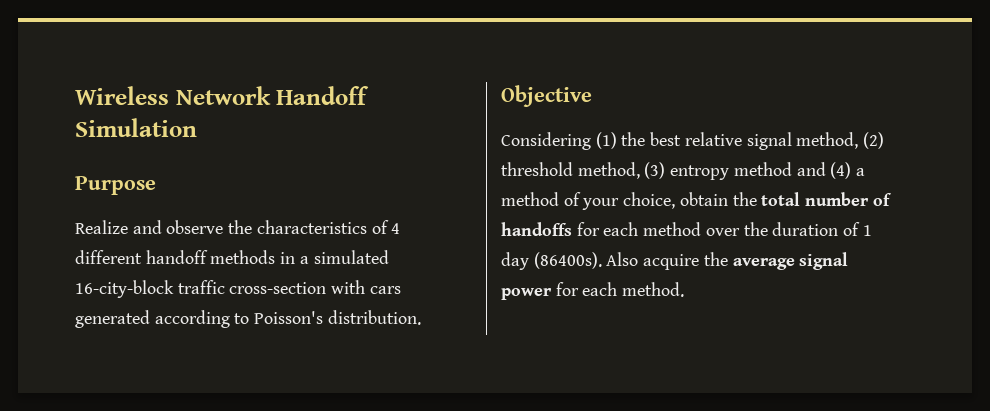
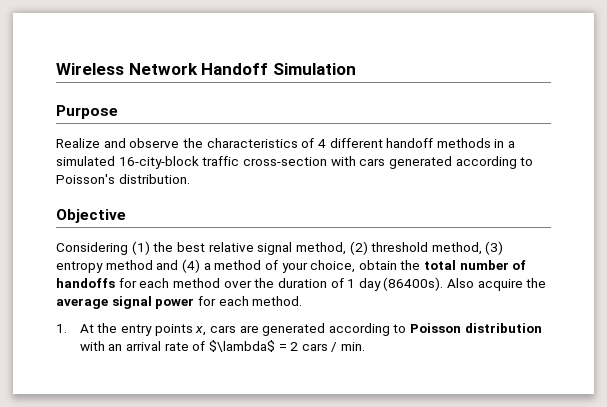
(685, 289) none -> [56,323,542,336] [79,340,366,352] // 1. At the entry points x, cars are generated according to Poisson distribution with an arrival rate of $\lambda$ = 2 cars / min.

==

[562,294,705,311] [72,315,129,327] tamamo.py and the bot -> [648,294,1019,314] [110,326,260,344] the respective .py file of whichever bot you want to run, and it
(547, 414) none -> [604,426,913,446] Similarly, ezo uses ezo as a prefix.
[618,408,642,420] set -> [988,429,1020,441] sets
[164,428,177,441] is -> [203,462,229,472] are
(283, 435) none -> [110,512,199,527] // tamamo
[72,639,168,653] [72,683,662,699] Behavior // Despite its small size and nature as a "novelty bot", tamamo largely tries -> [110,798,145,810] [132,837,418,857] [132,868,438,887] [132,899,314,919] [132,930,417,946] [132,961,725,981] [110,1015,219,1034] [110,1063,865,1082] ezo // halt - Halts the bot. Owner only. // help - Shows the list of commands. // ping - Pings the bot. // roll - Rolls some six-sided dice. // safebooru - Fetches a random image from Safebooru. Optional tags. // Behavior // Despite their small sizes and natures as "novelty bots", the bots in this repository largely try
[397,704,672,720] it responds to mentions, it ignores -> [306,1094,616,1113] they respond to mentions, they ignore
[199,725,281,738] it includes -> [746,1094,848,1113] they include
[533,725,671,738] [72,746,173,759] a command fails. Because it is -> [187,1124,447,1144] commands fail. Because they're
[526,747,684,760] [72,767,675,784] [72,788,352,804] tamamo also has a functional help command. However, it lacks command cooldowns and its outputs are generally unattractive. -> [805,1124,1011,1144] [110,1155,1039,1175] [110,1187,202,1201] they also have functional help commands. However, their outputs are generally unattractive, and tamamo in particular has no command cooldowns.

#### Exercise prompt:
Taking the entries above, write out exactly each line from the one holding "(283, 435) none" to the one holding "[397,704,672,720] it responds", both included, and stop there.

#### Response box:
(283, 435) none -> [110,512,199,527] // tamamo
[72,639,168,653] [72,683,662,699] Behavior // Despite its small size and nature as a "novelty bot", tamamo largely tries -> [110,798,145,810] [132,837,418,857] [132,868,438,887] [132,899,314,919] [132,930,417,946] [132,961,725,981] [110,1015,219,1034] [110,1063,865,1082] ezo // halt - Halts the bot. Owner only. // help - Shows the list of commands. // ping - Pings the bot. // roll - Rolls some six-sided dice. // safebooru - Fetches a random image from Safebooru. Optional tags. // Behavior // Despite their small sizes and natures as "novelty bots", the bots in this repository largely try
[397,704,672,720] it responds to mentions, it ignores -> [306,1094,616,1113] they respond to mentions, they ignore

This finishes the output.